Data for analysis:
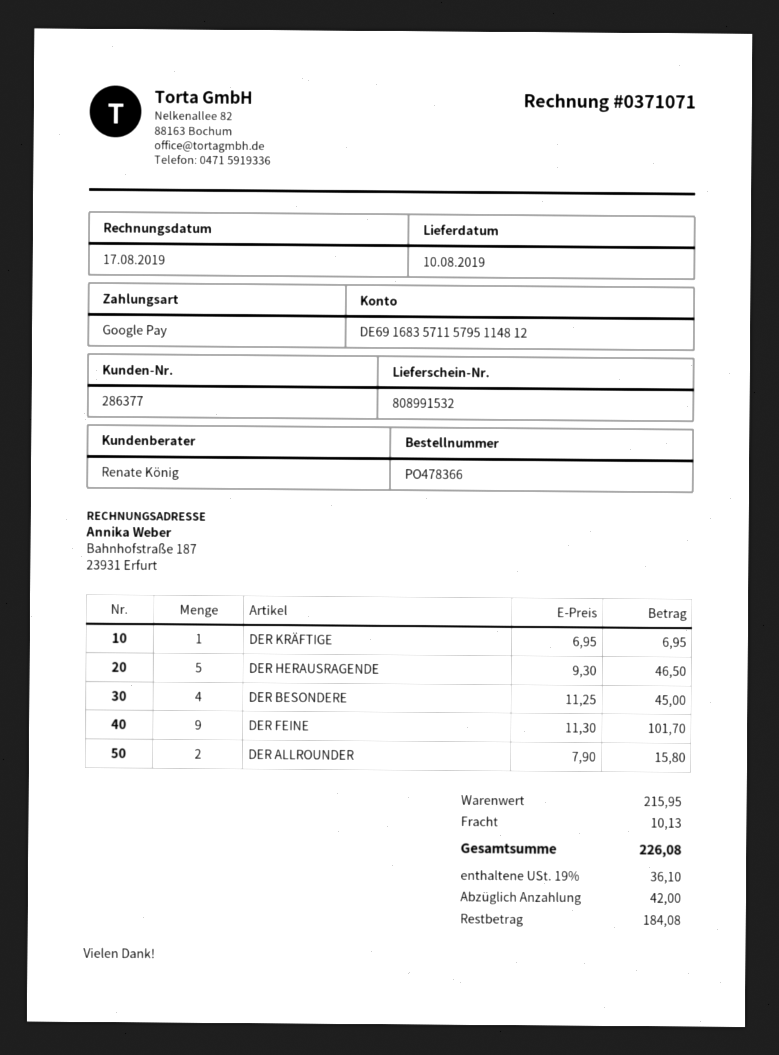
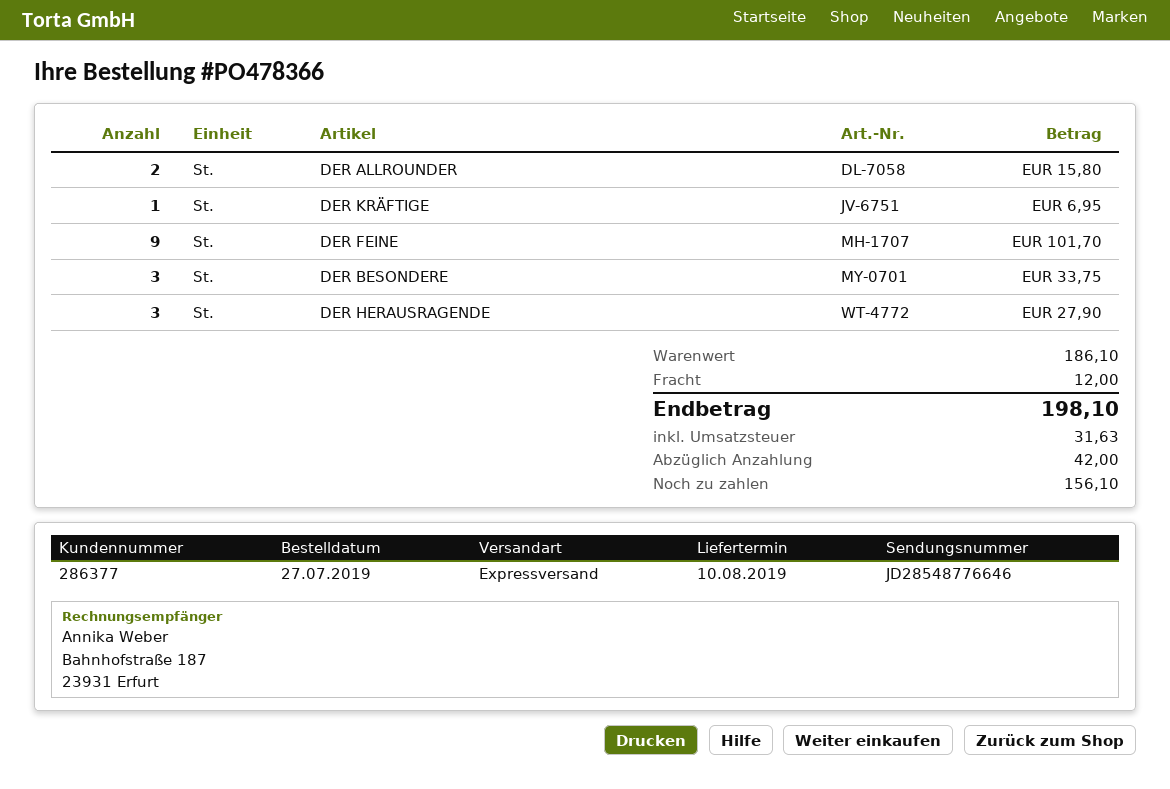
DER HERAUSRAGENDE: 5 for 46.50 -> 3 for 27.90
DER BESONDERE: 4 for 45.00 -> 3 for 33.75
subtotal: 215.95 -> 186.10
shipping: 10.13 -> 12.00
tax: 36.10 -> 31.63
total: 226.08 -> 198.10
balance: 184.08 -> 156.10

About this exercise:
For this exercise, restate the material exactly and skip every picture.

Reply:
DER HERAUSRAGENDE: 5 for 46.50 -> 3 for 27.90
DER BESONDERE: 4 for 45.00 -> 3 for 33.75
subtotal: 215.95 -> 186.10
shipping: 10.13 -> 12.00
tax: 36.10 -> 31.63
total: 226.08 -> 198.10
balance: 184.08 -> 156.10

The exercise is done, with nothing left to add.